Evidence Engine for Product Decisions
Nov 2024
View on GitHubThe Business Problem
Product teams waste billions building features nobody uses. Industry data shows only 6.4% of features drive 80% of usage (Pendo, 2024). Companies collectively spend $29.5 billion annually on features customers rarely touch.
The root cause isn't lack of data. It's systematic bias in how product managers interpret that data. Teams use frameworks like RICE (Reach, Impact, Confidence, Effort) that look rigorous but actually amplify bias rather than reduce it.
- HiPPO bias: Executive opinions override user research
- Confirmation bias: Teams seek evidence supporting predetermined decisions
- Anchoring bias: Initial estimates distort all subsequent judgments
The result: Only 8% of high-confidence product bets succeed. Frameworks become post-hoc rationalization tools instead of decision aids.

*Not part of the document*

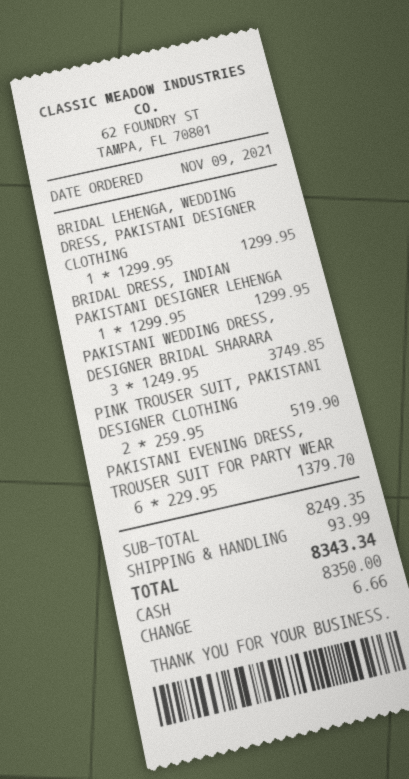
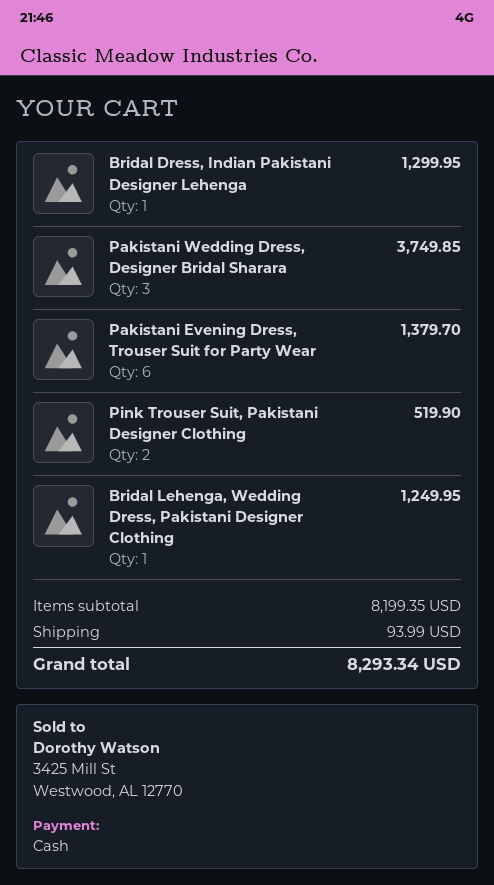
BRIDAL LEHENGA, WEDDING DRESS, PAKISTANI DESIGNER CLOTHING: 1 for 1299.95 -> 1 for 1249.95
subtotal: 8249.35 -> 8199.35
total: 8343.34 -> 8293.34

The Research: Validating the Problem
I conducted user research with 4 product managers and stakeholders to understand how prioritization actually happens in practice.
Research Methodology
- Semi-structured interviews with PMs at startups, growth companies, and financial services
- Survey on framework usage and bias recognition
- Analysis of 50+ academic papers on cognitive bias
- Review of industry data from Pendo, Microsoft, Amazon
All four participants confirmed experiencing bias in prioritization. Three explicitly described frameworks as abandoned or used only for stakeholder communication, not actual decision-making.
Key Findings
- "Frameworks break down due to stakeholder requirements" - Wesley, B2C PM
- "I adjust scores to make things work politically" - Adnan, Startup Founder and PM with 10+ years experience
- "Data is the biggest challenge. You largely go with gut/intuition" - Wesley
- "Relationships determine outcomes" - Jorge, Stakeholder at PC Financial
The research revealed two distinct problems: PMs need better evidence gathering for their own decisions, and they need better ways to defend those decisions to stakeholders. Current frameworks solve neither.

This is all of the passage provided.